AVAILABLE RECORDS:
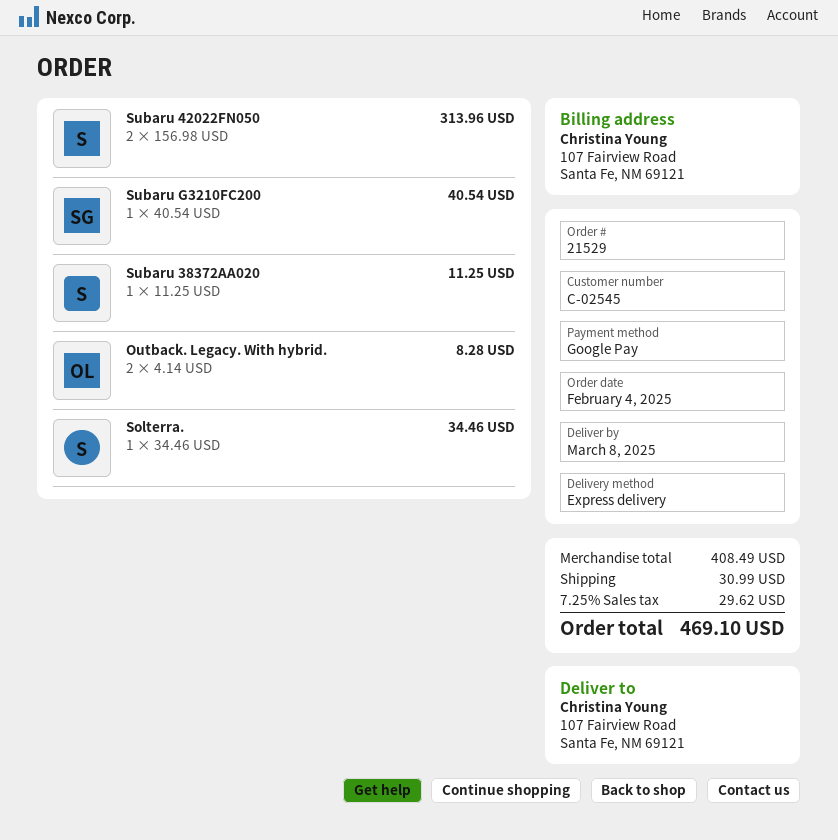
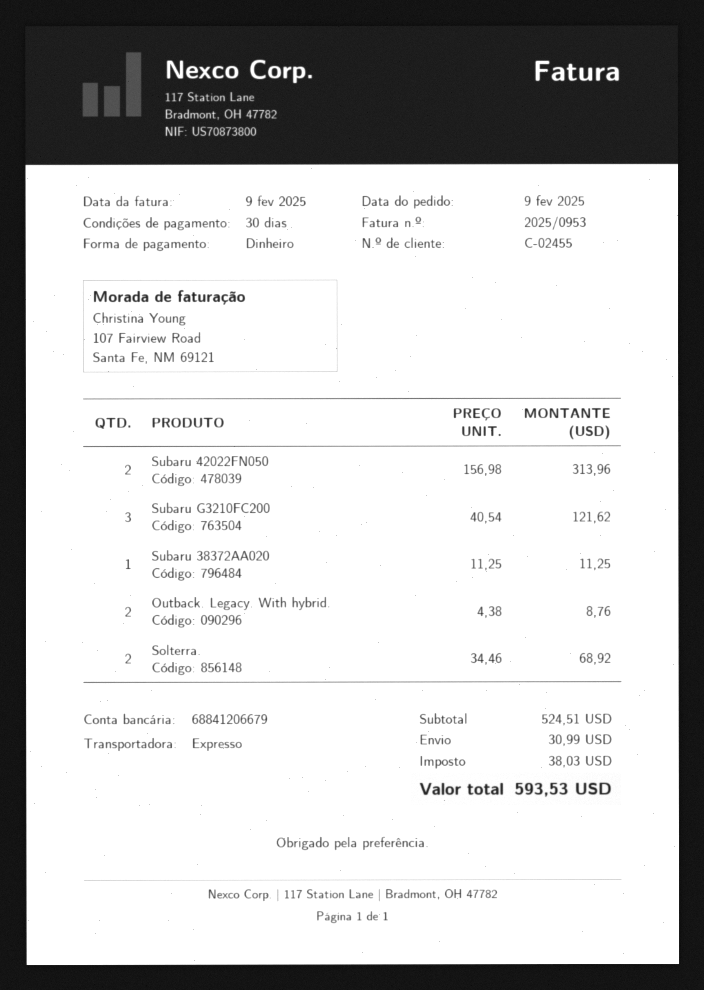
order date: 2025-02-04 -> 2025-02-09
customer number: C-02545 -> C-02455
payment method: Google Pay -> cash
Subaru G3210FC200: 1 x 40.54 = 40.54 -> 3 x 40.54 = 121.62
Outback. Legacy. With hybrid.: 2 x 4.14 = 8.28 -> 2 x 4.38 = 8.76
Solterra.: 1 x 34.46 = 34.46 -> 2 x 34.46 = 68.92
subtotal: 408.49 -> 524.51
tax: 29.62 -> 38.03
total: 469.10 -> 593.53

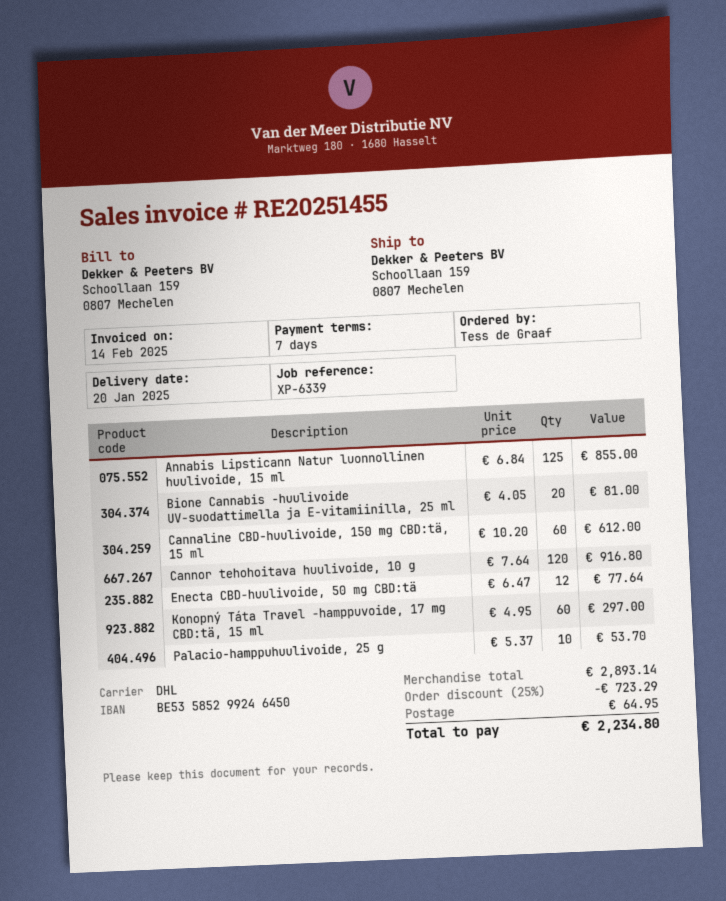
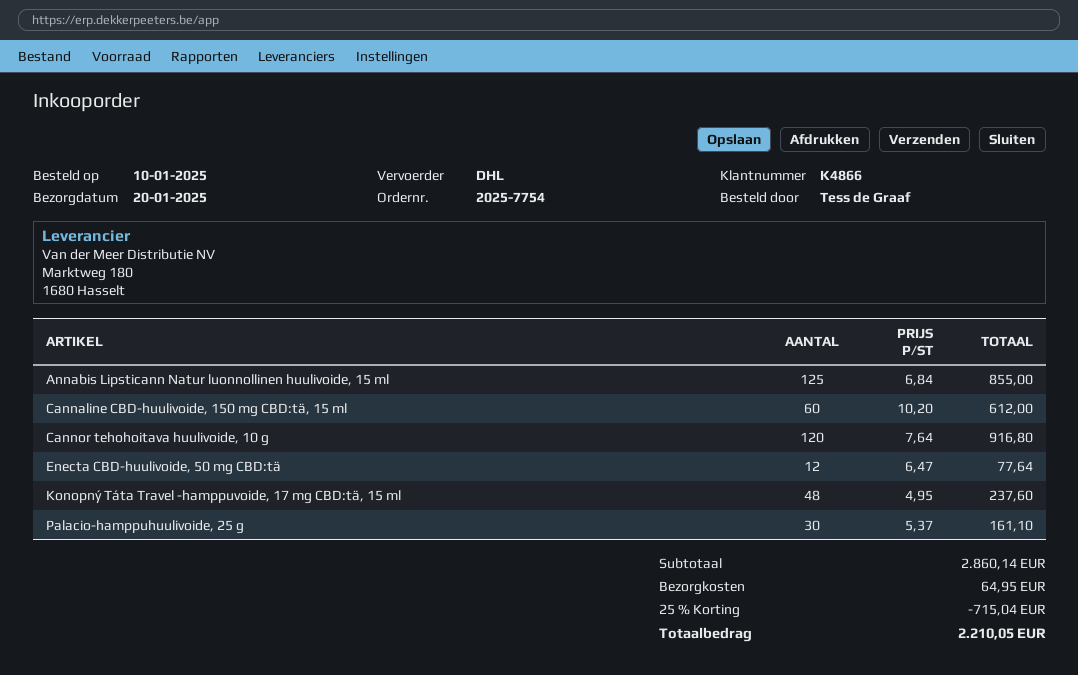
Bione Cannabis -huulivoide UV-suodattimella ja E-vitamiinilla, 25 ml: 20 x 4.05 = 81.00 -> none
Konopný Táta Travel -hamppuvoide, 17 mg CBD:tä, 15 ml: 60 x 4.95 = 297.00 -> 48 x 4.95 = 237.60
Palacio-hamppuhuulivoide, 25 g: 10 x 5.37 = 53.70 -> 30 x 5.37 = 161.10
subtotal: 2893.14 -> 2860.14
discount: 25% = 723.29 -> 25% = 715.04
total: 2234.80 -> 2210.05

AIM OF THE EXERCISE:
Copy each line of the records precisely and drop any images they hold.

ANSWER AREA:
order date: 2025-02-04 -> 2025-02-09
customer number: C-02545 -> C-02455
payment method: Google Pay -> cash
Subaru G3210FC200: 1 x 40.54 = 40.54 -> 3 x 40.54 = 121.62
Outback. Legacy. With hybrid.: 2 x 4.14 = 8.28 -> 2 x 4.38 = 8.76
Solterra.: 1 x 34.46 = 34.46 -> 2 x 34.46 = 68.92
subtotal: 408.49 -> 524.51
tax: 29.62 -> 38.03
total: 469.10 -> 593.53

Bione Cannabis -huulivoide UV-suodattimella ja E-vitamiinilla, 25 ml: 20 x 4.05 = 81.00 -> none
Konopný Táta Travel -hamppuvoide, 17 mg CBD:tä, 15 ml: 60 x 4.95 = 297.00 -> 48 x 4.95 = 237.60
Palacio-hamppuhuulivoide, 25 g: 10 x 5.37 = 53.70 -> 30 x 5.37 = 161.10
subtotal: 2893.14 -> 2860.14
discount: 25% = 723.29 -> 25% = 715.04
total: 2234.80 -> 2210.05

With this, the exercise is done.